Extracted records:
================

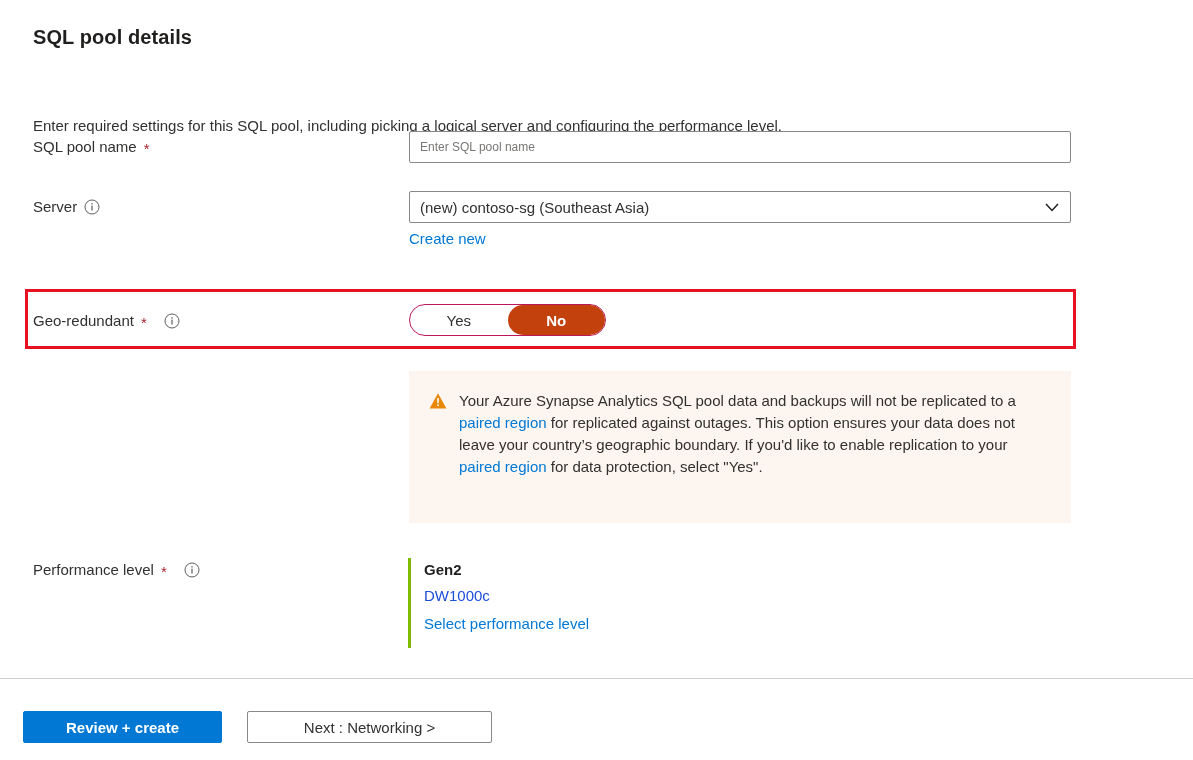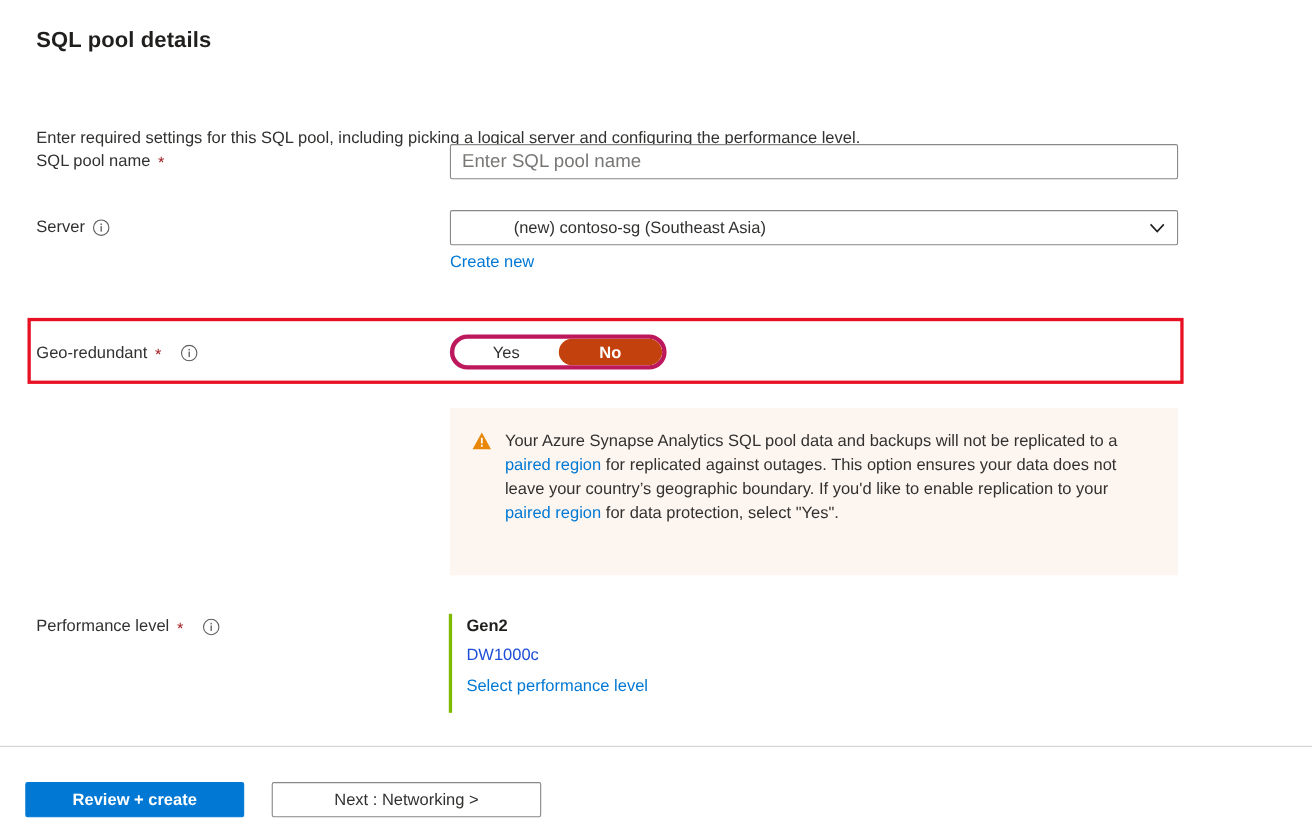--- a/index.html
+++ b/index.html
@@ -71,21 +71,21 @@
   
   .text-input {
     position: absolute;
     left: 409px;
     width: 662px;
     height: 32px;
     border: 1px solid #8a8886;
     border-radius: 2px;
     background: #fff;
     font-family: "Liberation Sans", sans-serif;
-    font-size: 17px;
+    font-size: 12px;
     color: #ec4899;
     padding: 0 10px;
     outline: none;
   }
   .text-input::placeholder { color: #797775; opacity: 1; }
 
   .select-wrap {
     position: absolute;
     left: 409px;
     width: 662px;
@@ -97,21 +97,20 @@
     align-items: center;
     padding: 0 10px;
     cursor: pointer;
   }
   .select-value {
     font-size: 15px;
     color: #323130;
     flex: 1;
     white-space: nowrap;
     overflow: hidden;
-    margin-left: 47px;
   }
   .chevron {
     width: 16px; height: 16px;
     flex: 0 0 auto;
     display: block;
   }
 
   .link {
     color: #0078d4;
     font-size: 15px;
@@ -138,21 +137,21 @@
     pointer-events: none;
   }
 
   
   .toggle {
     position: absolute;
     left: 409px;
     top: 304px;
     width: 197px;
     height: 32px;
-    border: 4px solid #be185d;
+    border: 1px solid #be185d;
     border-radius: 16px;
     background: #ffffff;
     display: flex;
     align-items: center;
     overflow: hidden;
     cursor: pointer;
   }
   .toggle-opt {
     flex: 1;
     height: 100%;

================

Problem to solve: Using the listing above, return word for word each line from the one that has "display: block;" through the one that has "1px solid #be185d;", and no line outside that range.

Solution below:
     display: block;
   }
 
   .link {
     color: #0078d4;
     font-size: 15px;
@@ -138,21 +137,21 @@
     pointer-events: none;
   }
 
   
   .toggle {
     position: absolute;
     left: 409px;
     top: 304px;
     width: 197px;
     height: 32px;
-    border: 4px solid #be185d;
+    border: 1px solid #be185d;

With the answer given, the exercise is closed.